*** Begin section ***

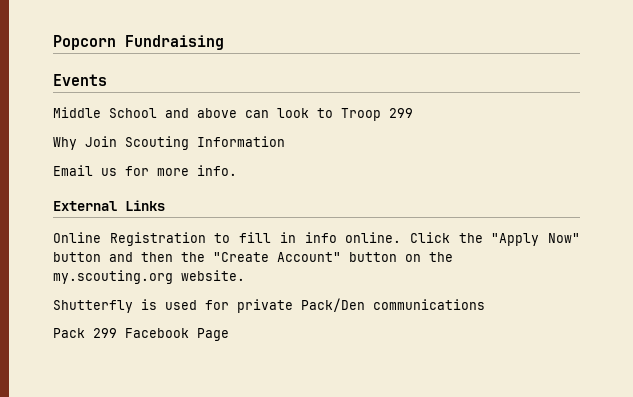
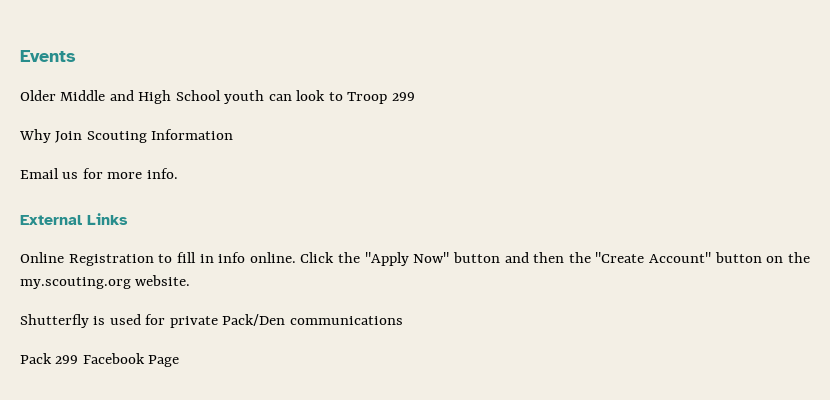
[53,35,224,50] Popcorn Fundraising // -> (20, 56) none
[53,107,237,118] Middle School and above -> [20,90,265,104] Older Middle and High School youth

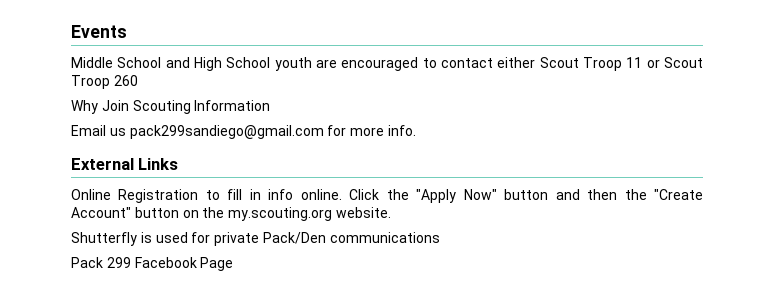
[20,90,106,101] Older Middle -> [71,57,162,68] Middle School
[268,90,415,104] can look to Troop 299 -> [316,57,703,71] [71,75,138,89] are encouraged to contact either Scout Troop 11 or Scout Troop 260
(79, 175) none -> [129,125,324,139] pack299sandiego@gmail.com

*** End section ***

__WHAT THE EXERCISE ASKS__. Find the word "Middle" in the listing above, then copy each line where it turns up.

__ANSWER BELOW__.
[53,107,237,118] Middle School and above -> [20,90,265,104] Older Middle and High School youth
[20,90,106,101] Older Middle -> [71,57,162,68] Middle School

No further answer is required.